═════ RECORDS FOR THE EXERCISE

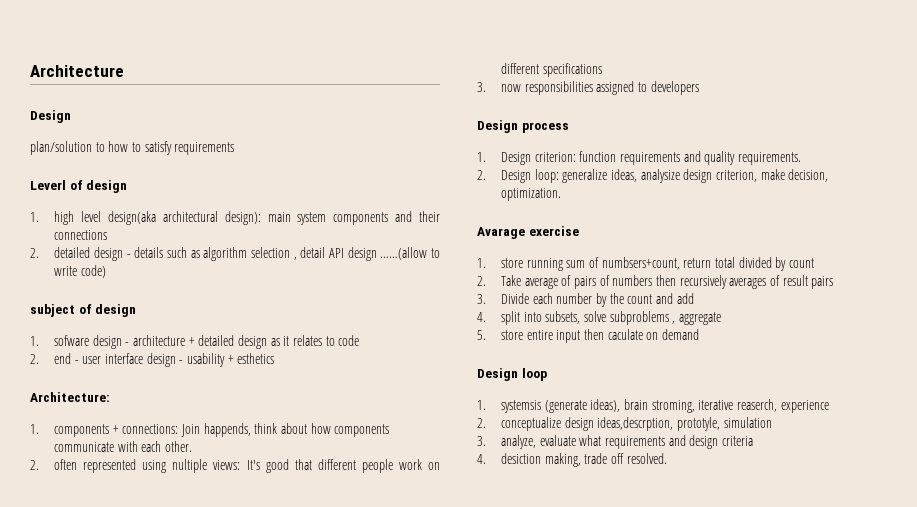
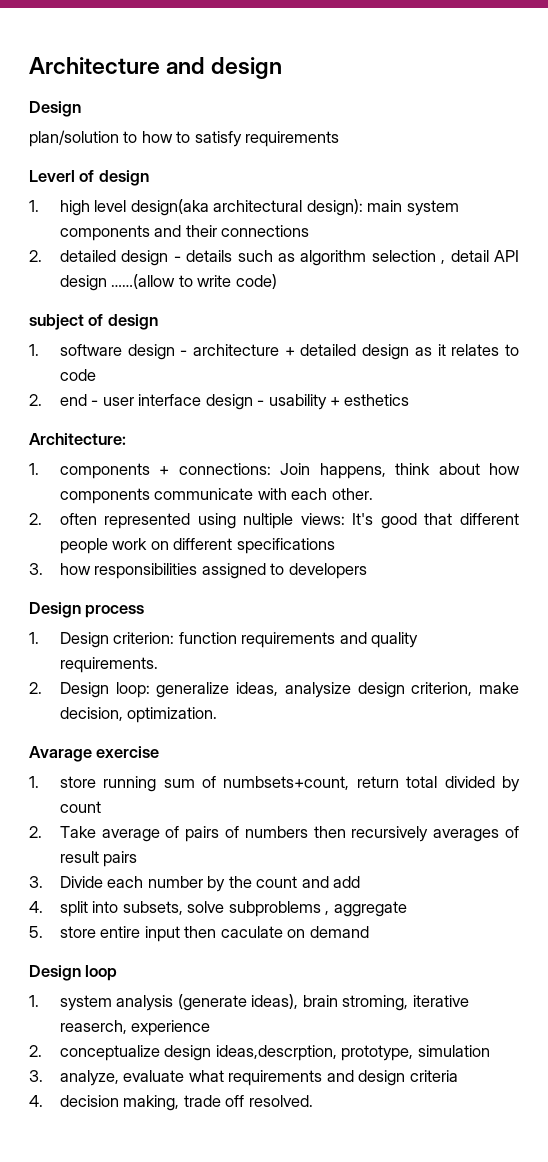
(124, 71) none -> [166,57,283,79] and design
[54,335,90,346] sofware -> [59,344,122,356] software
[203,423,251,437] happends, -> [319,463,386,479] happens,
[501,84,522,92] now -> [59,563,91,575] how
[601,257,680,270] numbsers+count, -> [223,776,350,790] numbsets+count,
[501,400,542,413] systemsis -> [59,995,174,1011] system analysis
[677,417,721,431] prototyle, -> [341,1045,414,1061] prototype,
[501,453,542,464] desiction -> [59,1095,119,1107] decision

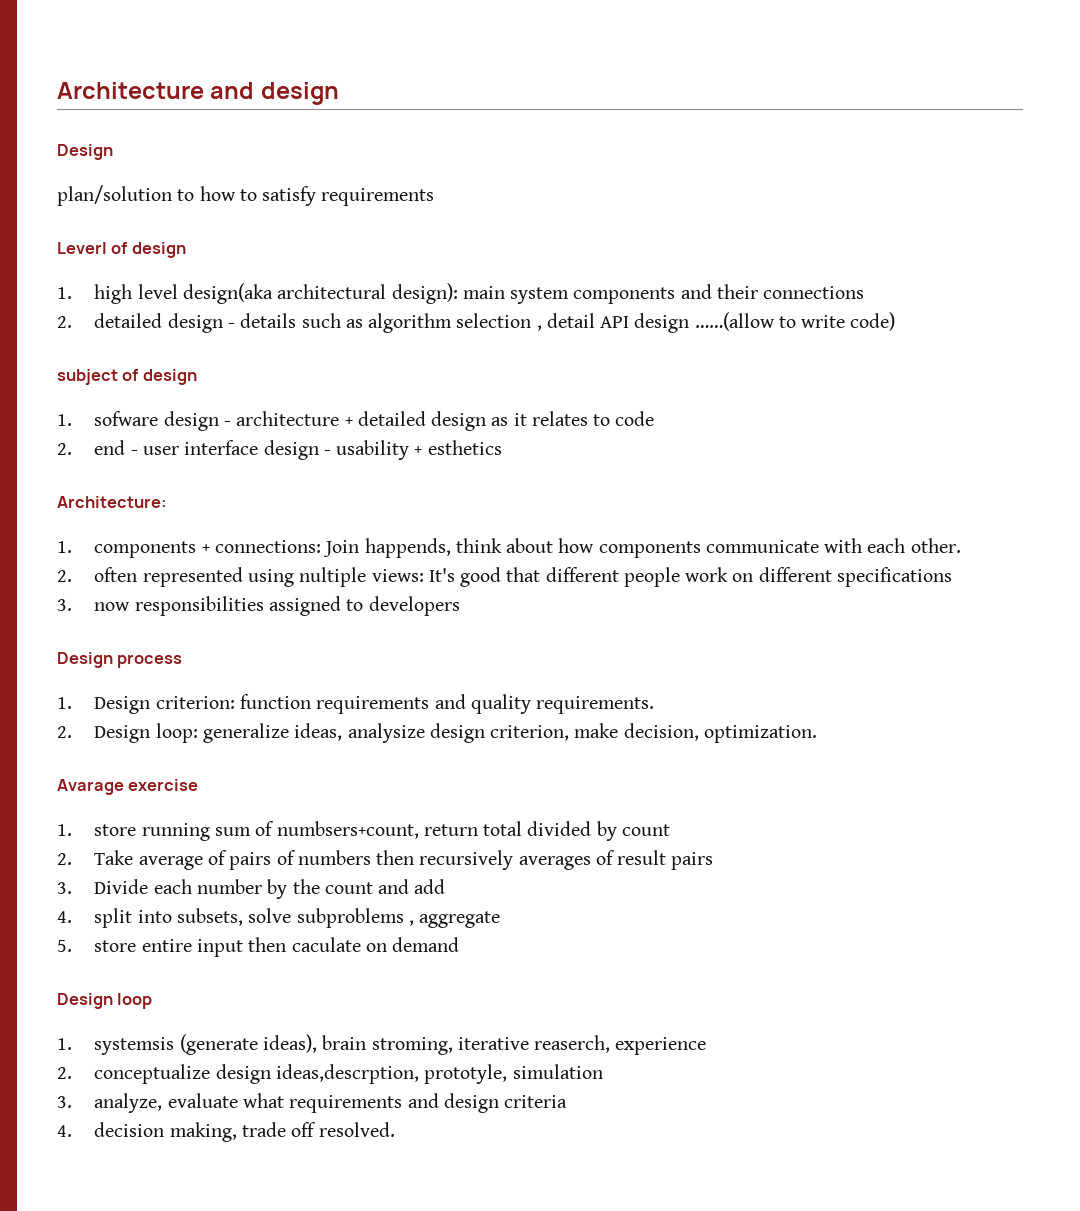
[59,344,122,356] software -> [94,411,159,426] sofware
[319,463,386,479] happens, -> [364,538,451,558] happends,
[59,563,91,575] how -> [94,602,131,611] now
[223,776,350,790] numbsets+count, -> [276,821,419,839] numbsers+count,
[59,995,174,1011] system analysis -> [94,1037,175,1055] systemsis
[341,1045,414,1061] prototype, -> [424,1064,508,1084] prototyle,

══════════

PROBLEM STATEMENT.
Repeat verbatim the lines between the start of the data and the line containing "[601,257,680,270] numbsers+count, ->", both ends included, omitting all pictures.

RESPONSE TO THIS EXERCISE.
(124, 71) none -> [166,57,283,79] and design
[54,335,90,346] sofware -> [59,344,122,356] software
[203,423,251,437] happends, -> [319,463,386,479] happens,
[501,84,522,92] now -> [59,563,91,575] how
[601,257,680,270] numbsers+count, -> [223,776,350,790] numbsets+count,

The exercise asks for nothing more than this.